2 Materials and methods

2.1 Plant material and seed preparation

According to our pervious experiments we selected two Iranian sorghum genotypes, Pegah (as salt-tolerant) and Payam (as salt-sensitive) (Rajabi Dehnavi et al., 2020, 2023). These genotypes were obtained from the Seed and Plant Improvement Institute (SPII) in Karaj, Alborz Province, Iran. For seed sterilization, seeds were immersed in a 5% sodium hypochlorite (bleach) solution in 50 mL Falcon tubes, agitated for 15 minutes, and rinsed six times with sterile distilled water. To ensure the success of the sterilization process, a sterility test of seeds and water after the last washing was conducted on petri dishes with R2A (Difco) and PDA (Difco) medium in three replications at 26°C for five days. After this time, no bacterial or fungal strain was noted.

2.2 Bacterial inoculum preparation

Pseudomonas stutzeri ISE12 (NCBI Acc. No. KX686983) was selected from a laboratory collection of halotolerant microorganisms at the Department of Microbiology, Faculty of Biological and Veterinary Sciences, Nicolaus Copernicus University in Toruń. This strain was originally isolated from the roots of the obligate halophyte Salicornia europaea and was chosen based on its plant growth-promoting properties, including the synthesis of siderophores, indolyl acetic acid, cellulases, and the presence of the nifH gene, indicating its ability for nitrogen fixation (Szymańska et al., 2016). Additionally, this endophytic strain has a high tolerance to salt stress in the range of 50 to 700 mM NaCl (Szymańska et al., 2020). A 3-day culture of bacteria growing on R2A medium (Difco) enriched with 2% NaCl was used to prepare the inoculum. Bacterial cells were suspended in 2% NaCl, and OD was set to 0.5 (OD is optical density, measured at 600 nm; a 0.5 value is equivalent to 1.5 x 10⁸ cells/mL). The bacterial inoculum was used twice: first, surface-sterilized seeds were incubated in the bacterial suspension for 45 minutes with shaking at 24°C, and second, 1 mL of inoculum was added into the rhizosphere of 2-week-old plants. In the case of the control variant (non-inoculated), a 2% NaCl solution was used instead of bacterial inoculum.

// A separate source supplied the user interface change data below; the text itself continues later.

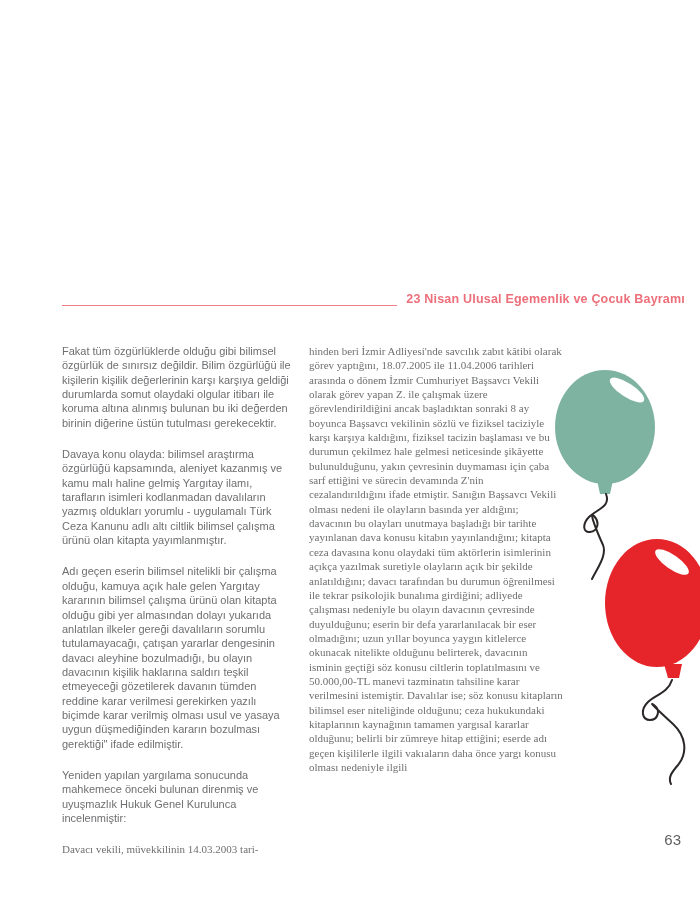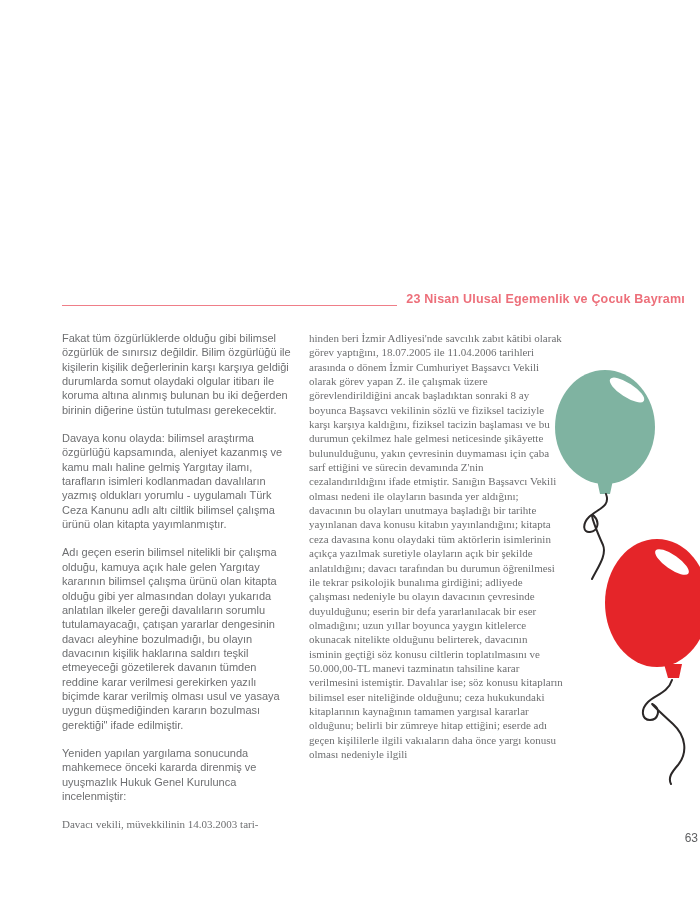--- a/index.html
+++ b/index.html
@@ -42,57 +42,57 @@
     position: absolute;
     top: 327px;
     left: 62px;
     width: 501px;
     display: flex;
     gap: 14px;
   }
   .col { color: #6e6f71; font-size: 11px; line-height: 14.35px; }
   .col-left  { width: 233px; }
   .col-right { width: 254px; }
-  .col p { margin: 4px 0 14px 0; }
+  .col p { margin: 17px 0 14px 0; }
   .col p:last-child { margin-bottom: 0; font-family: Liberation Serif, serif; }
 
   
   .balloons-svg {
     position: absolute;
     left: 540px;
     top: 355px;
     width: 160px;
     height: 435px;
   }
 
   
   .page-number {
     position: absolute;
     top: 831px;
-    right: 2px;
+    right: 19px;
     color: #5f6062;
-    font-size: 12px;
+    font-size: 15px;
   }
 </style>
 </head>
 <body>
 
 <div class="page">
 
   <div class="section-header">
     <span class="header-rule"></span>
     <span class="header-title">23 Nisan Ulusal Egemenlik ve Çocuk Bayramı</span>
   </div>
 
   <div class="columns">
     <div class="col col-left">
       <p>Fakat tüm özgürlüklerde olduğu gibi bilimsel özgürlük de sınırsız değildir. Bilim özgürlüğü ile kişilerin kişilik değerlerinin karşı karşıya geldiği durumlarda somut olaydaki olgular itibarı ile koruma altına alınmış bulunan bu iki değerden birinin diğerine üstün tutulması gerekecektir.</p>
       <p>Davaya konu olayda: bilimsel araştırma özgürlüğü kapsamında, aleniyet kazanmış ve kamu malı haline gelmiş Yargıtay ilamı, tarafların isimleri kodlanmadan davalıların yazmış oldukları yorumlu - uygulamalı Türk Ceza Kanunu adlı altı ciltlik bilimsel çalışma ürünü olan kitapta yayımlanmıştır.</p>
       <p>Adı geçen eserin bilimsel nitelikli bir çalışma olduğu, kamuya açık hale gelen Yargıtay kararının bilimsel çalışma ürünü olan kitapta olduğu gibi yer almasından dolayı yukarıda anlatılan ilkeler gereği davalıların sorumlu tutulamayacağı, çatışan yararlar dengesinin davacı aleyhine bozulmadığı, bu olayın davacının kişilik haklarına saldırı teşkil etmeyeceği gözetilerek davanın tümden reddine karar verilmesi gerekirken yazılı biçimde karar verilmiş olması usul ve yasaya uygun düşmediğinden kararın bozulması gerektiği" ifade edilmiştir.</p>
-      <p>Yeniden yapılan yargılama sonucunda mahkemece önceki kararda direnmiş ve uyuşmazlık Hukuk Genel Kurulunca incelenmiştir:</p>
+      <p>Yeniden yapılan yargılama sonucunda mahkemece önceki bulunan direnmiş ve uyuşmazlık Hukuk Genel Kurulunca incelenmiştir:</p>
       <p>Davacı vekili, müvekkilinin 14.03.2003 tari-</p>
     </div>
     <div class="col col-right">
       <p>hinden beri İzmir Adliyesi'nde savcılık zabıt kâtibi olarak görev yaptığını, 18.07.2005 ile 11.04.2006 tarihleri arasında o dönem İzmir Cumhuriyet Başsavcı Vekili olarak görev yapan Z. ile çalışmak üzere görevlendirildiğini ancak başladıktan sonraki 8 ay boyunca Başsavcı vekilinin sözlü ve fiziksel taciziyle karşı karşıya kaldığını, fiziksel tacizin başlaması ve bu durumun çekilmez hale gelmesi neticesinde şikâyette bulunulduğunu, yakın çevresinin duymaması için çaba sarf ettiğini ve sürecin devamında Z'nin cezalandırıldığını ifade etmiştir. Sanığın Başsavcı Vekili olması nedeni ile olayların basında yer aldığını; davacının bu olayları unutmaya başladığı bir tarihte yayınlanan dava konusu kitabın yayınlandığını; kitapta ceza davasına konu olaydaki tüm aktörlerin isimlerinin açıkça yazılmak suretiyle olayların açık bir şekilde anlatıldığını; davacı tarafından bu durumun öğrenilmesi ile tekrar psikolojik bunalıma girdiğini; adliyede çalışması nedeniyle bu olayın davacının çevresinde duyulduğunu; eserin bir defa yararlanılacak bir eser olmadığını; uzun yıllar boyunca yaygın kitlelerce okunacak nitelikte olduğunu belirterek, davacının isminin geçtiği söz konusu ciltlerin toplatılmasını ve 50.000,00-TL manevi tazminatın tahsiline karar verilmesini istemiştir. Davalılar ise; söz konusu kitapların bilimsel eser niteliğinde olduğunu; ceza hukukundaki kitaplarının kaynağının tamamen yargısal kararlar olduğunu; belirli bir zümreye hitap ettiğini; eserde adı geçen kişililerle ilgili vakıaların daha önce yargı konusu olması nedeniyle ilgili</p>
     </div>
   </div>
 
   <svg class="balloons-svg" viewBox="540 355 160 435" xmlns="http://www.w3.org/2000/svg">
 
     <g>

2.3 Germination experiment

The germination experiment was undertaken as a complete randomized design in 4×2×2 factorial with four replications in a growth chamber with 25°C and 16 h light period. The experiment included four salt treatments (0, 100, 150, and 200 mM NaCl), two sorghum genotypes (Pegah and Payam), and two inoculation variants (non-inoculated control and inoculated with the P. stutzeri ISE12 strain). Twenty-five seeds were placed in each sterile petri plate, lined with sterile Whatman No. 2 filter paper, and watered with the relevant sterile NaCl solution (5 mL for each petri dish). Then, they were monitored for ten days.

2.4 Germination assessment

We assessed the following parameters:

(a) germination percentage (GP)

$$GP=\left(\frac{n}{N}\right)\times 100$$

where n is the number of normally germinated seeds and N is the total number of sown seeds,

(b) germination index (GI)

$$GI=\text{ Σ}\left(\frac{Gt}{Tt}\right)$$

where Gt is the number of seeds germinated in day t, and Tt is the number of days (Hakim et al., 2010),

(c) mean germination time (MGT)

$$MGT=\frac{\text{Σ}(Ti\times Ni)}{\Sigma Ni}$$

where Ni is the number of newly germinated seeds at time Ti (Alvarado et al., 1987; Ruan et al., 2002).

(d) seedling vigor (VIG)

seedling vigor (VIG) was calculated (Mahender et al., 2015):

$$VIG=\text{ mean germination percentage }\times \text{ mean seedling length}$$

(e) seedling growth parameters

Seedlings’ growth validation was based on shoot (seSL) and root length (seRL), fresh (seFW), and dry weight (seDW). The seDW was measured after 72 h at 80°C oven drying.

2.5 Pot experiment

A pot experiment was similarly designed as a complete randomized design in 4×2×2 factorial with the same salt treatments. For each salinity level, 48 seeds per genotype were prepared, as described earlier. Of these, 24 seeds were planted without inoculation, and the remaining 24 seeds were planted after bacterial inoculation. All seeds were sown in sterile plastic trays, each pot with a volume of 82 cm³, filled with a sterile mixture of sand and vermiculite (volume 1:1). In total, 192 seeds were used for each genotype, encompassing all salinity levels and both inoculation conditions. Before planting, pots in each tray were saturated to their full capacity with sterile solutions of 0, 100, 150, and 200 mM NaCl. Then, tries were irrigated with sterile Hoagland medium (twice per week) and sterile distilled water (according to plant requirements) until the end of the experiment (8 weeks). Furthermore, after two weeks, bacterial suspension (1 mL per plant, 1.5 x 10⁸ cells/mL) was added to each pot to support the inoculated seeds.

2.6 Growth assessments

For growth assessments after eight weeks, ten plantlets were washed up from the substrate for each treatment. We measured the number of leaves (NOL), shoot and root length (SL and RL as cm), and leaf area (LA) by digishape software. The plantlet shoot (SFW) and root (RFW) fresh and dry weights (SDW and RDW, respectively) were measured, after oven drying for 72 h at 80°C. Then, we calculated some growth indexes:

(a) Specific leaf area (SLA)

$$\text{SLA }=\frac{\text{LA}}{\text{LDW}}$$

where LA is the leaf area and LDW is leaf dry weight.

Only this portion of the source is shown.